Moving around sparse matrices of text data - the limitations of as.h2o
This post is the resolution of a challenge I first wrote about in late 2016, moving large sparse data from an R environment onto an H2O cluster for machine learning purposes. In that post, I experimented with functionality recently added by the H2O team to their supporting R package, the ability for as.h2o()
to interpret a sparse Matrix
object from R and convert it to an H2O frame. The Matrix
and as.h2o
method is ok for medium sized data but broke down on my hardware with a larger dataset - a bags of words from New York Times articles with 300,000 rows and 102,000 columns. Cell entries are the number of times a particular word is used in the document represented by a row and are mostly empty, so my 12GB laptop has no problem managing the data in a sparse format like Matrix
from the Matrix
package or a simple triplet matrix from the slam
package. I’m not sure what as.h2o
does under the hood in converting from Matrix
to an H2O frame, but it’s too much for my laptop.
My motivation for this is that I want to use R for convenient pre-processing of textual data using the tidytext
approach; but H2O for high powered machine learning. tidytext
makes it easy to create a sparse matrix with cast_dtm
or cast_sparse
, but uploading this to H2O can be a challenge.
How to write from R into SVMLight format
After some to-and-fro on Stack Overflow, the best advice was to export the sparse matrix from R into a SVMLight/LIBSVM format text file, then read it into H2O with h2o.importFile(..., parse_type = "SVMLight")

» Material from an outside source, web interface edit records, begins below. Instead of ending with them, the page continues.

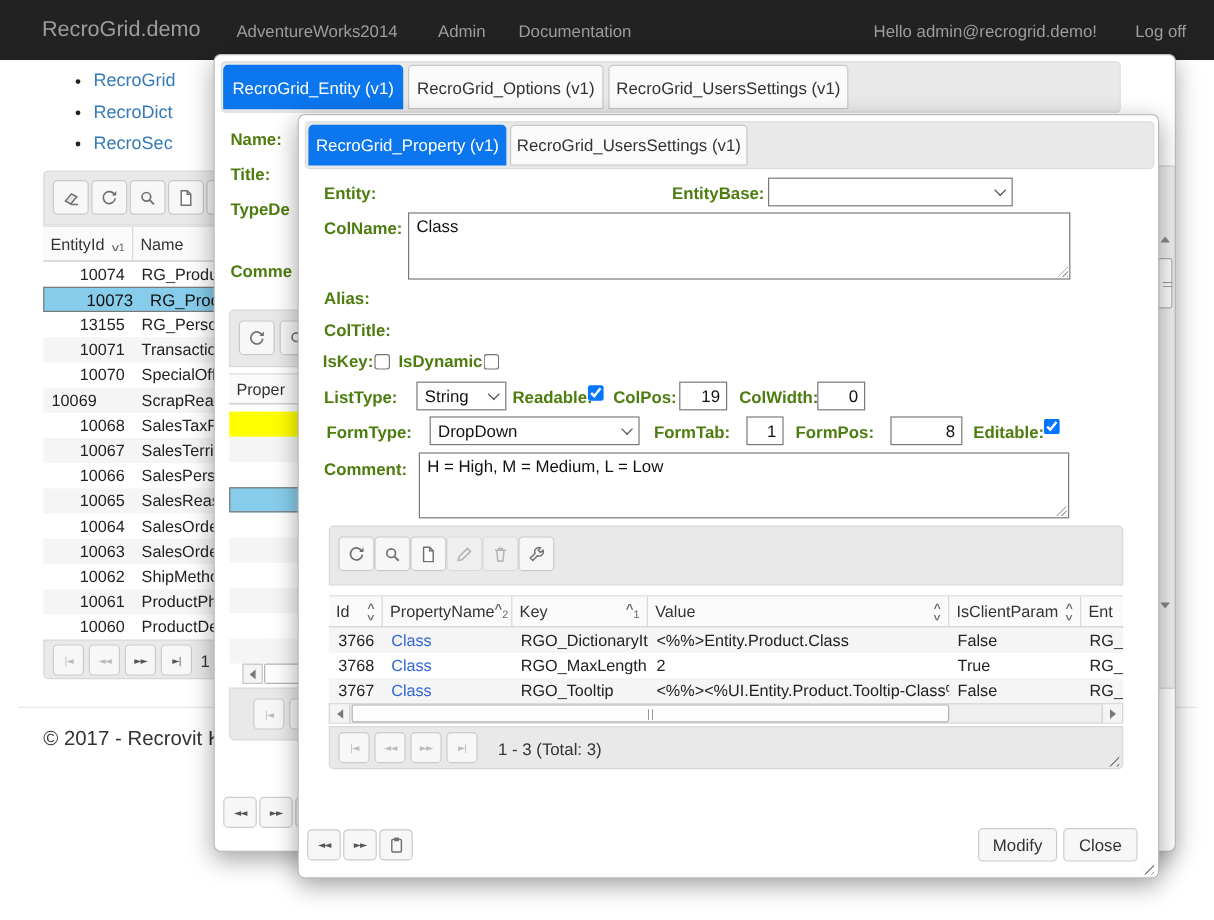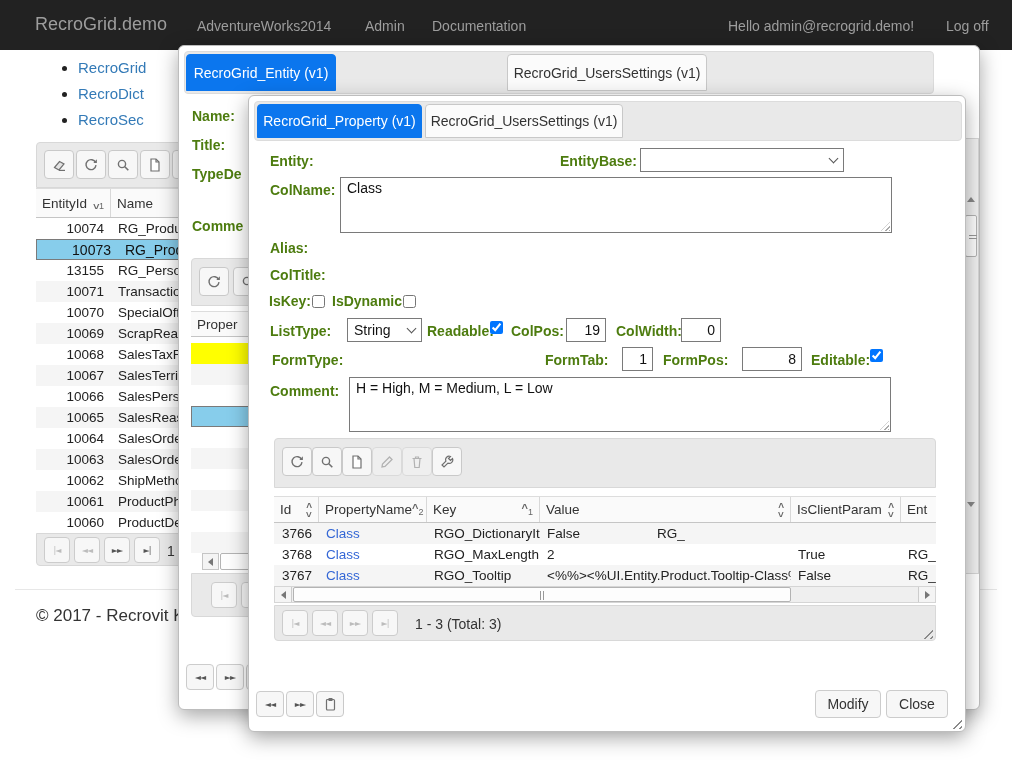"RecroGrid_Options (v1)" div.tab { html: none -> <div>RecroGrid_Options (v1)</div> }
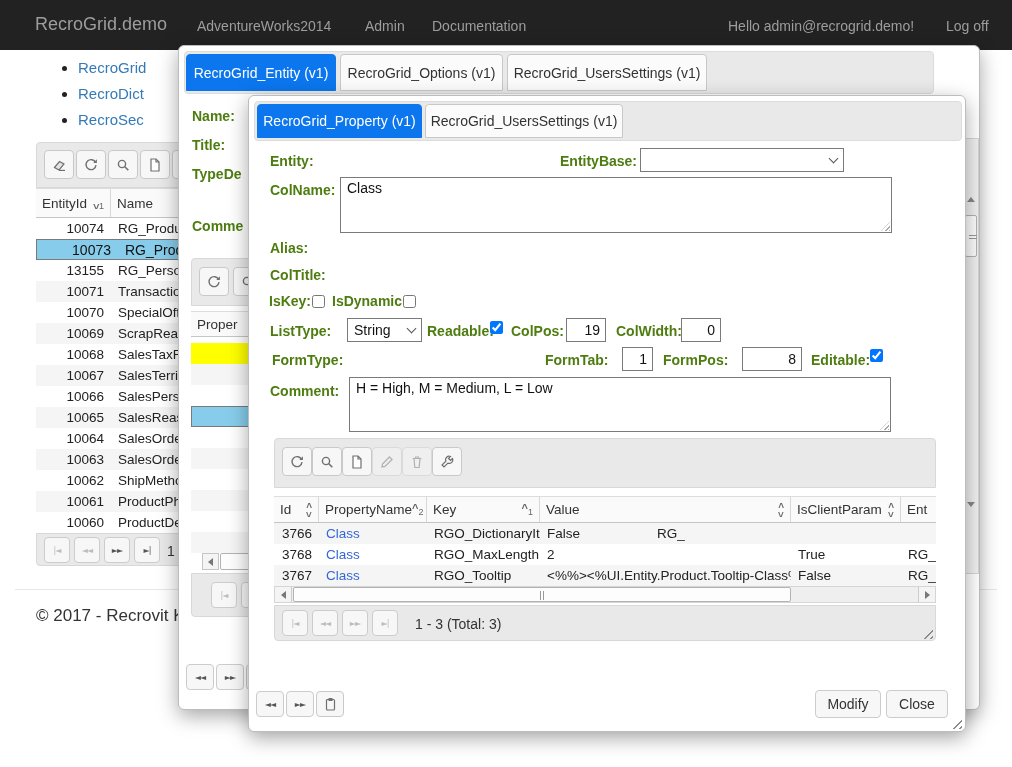"10069" span.cell { text-align: right -> left }
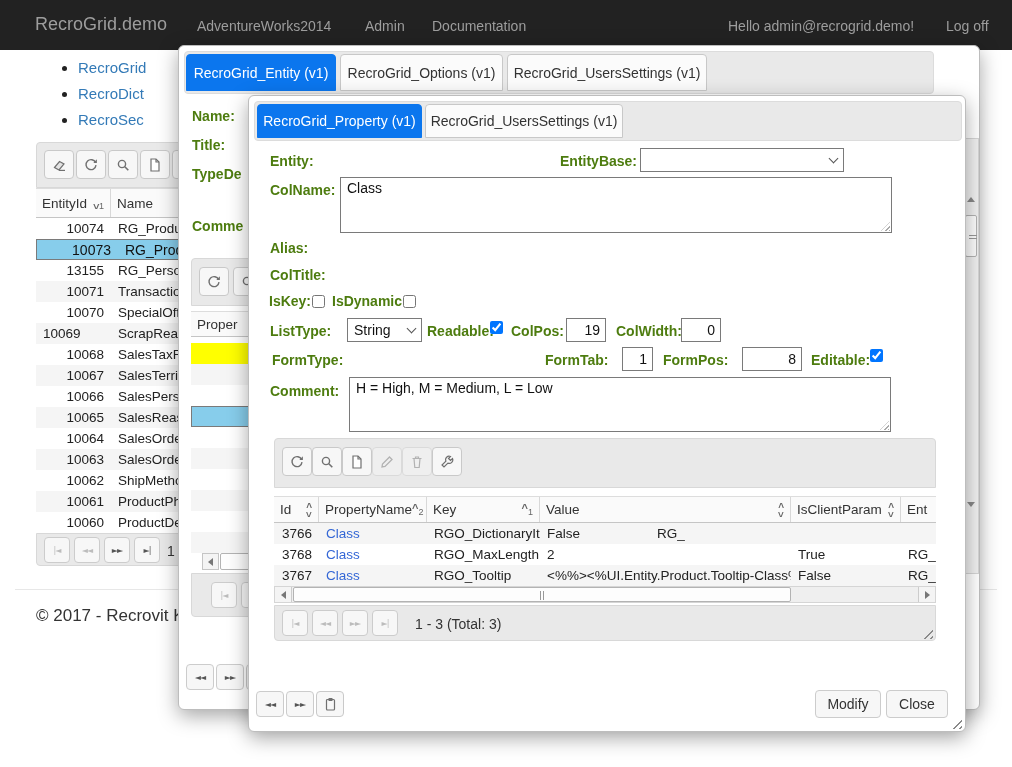"DropDown" div.sel { html: none -> <div> <span>DropDown</span> <span></span> </div> }
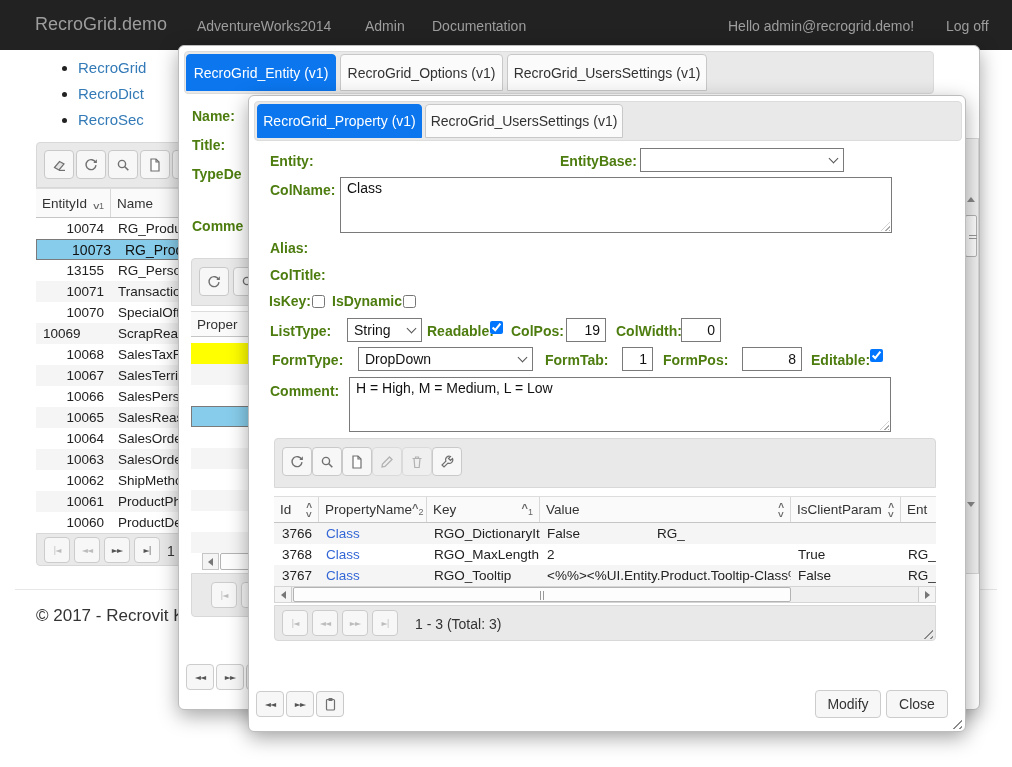"<%%>Entity.Product.Class" span.cell { html: none -> <span>&lt;%%&gt;Entity.Product.Class</span> }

. This turned the problem from an difficult and possibly intractable memory managment challenge into a difficult and possibly intractable data formatting and file writing challenge - how to efficiently write files in SVMLight format.
SVMLight format combines a data matrix with some modelling information ie the response value of a model, or “label” as it is (slightly oddly, I think) often called in this world. Instead of a more conventional row-based sparse matrix format which might convey information in row-column-value triples, it uses label-column:value indicators. It looks like this:
1 10:3.4 123:0.5 34567:0.231
0.2 22:1 456:0.3
That example is equivalent to two rows of a sparse matrix with at least 34,567 columns. The first row has 1
as the response value, 3.4
in the 10th column of explanatory variables, and 0.231 in the 34,567th column; the second row has 0.2 as the response value, 1
in the 22nd column, and so on.
Writing data from R into this format is a known problem discussed in this Q&A on Stack Overflow. Unfortunately, the top rated answer to that question, e1071::write.svm
is reported as being slow, and also it is integrated into a workflow that requires you to first fit a Support Vector Machine model to the data, a step I wanted to avoid. That Q&A led me to a GitHub repo by zygmuntz that had a (also slow) solution for writing dense matrices into SVMLight format, but that didn’t help me as my data were too large for R to hold in dense format. So I wrote my own version for taking simplet triplet matrices and writing SVMLight format. My first version depended on nested paste
statements that were apply
d to each row of the data and was still too slow at scale, but with the help of yet another Stack Overflow interaction and some data table wizardry by @Roland this was able to reduce the expected time writing my 300,000 by 83,000 New York Times matrix (having removed stop words) from several centuries to two minutes.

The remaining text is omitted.